▶ [Stored dataset items]

* * * * * * * * *

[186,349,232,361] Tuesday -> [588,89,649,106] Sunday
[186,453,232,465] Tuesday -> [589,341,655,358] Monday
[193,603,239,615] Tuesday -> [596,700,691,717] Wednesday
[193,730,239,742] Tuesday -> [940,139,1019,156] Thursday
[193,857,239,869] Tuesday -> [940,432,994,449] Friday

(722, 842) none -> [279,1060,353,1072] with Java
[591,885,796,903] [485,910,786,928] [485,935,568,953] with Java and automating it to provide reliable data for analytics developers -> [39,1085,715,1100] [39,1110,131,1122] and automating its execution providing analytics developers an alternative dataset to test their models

* * * * * * * * *

▶ [What is expected] A single number is the answer: the number of lines in the entries that contain "Tuesday".

▶ [Result for this exercise] 5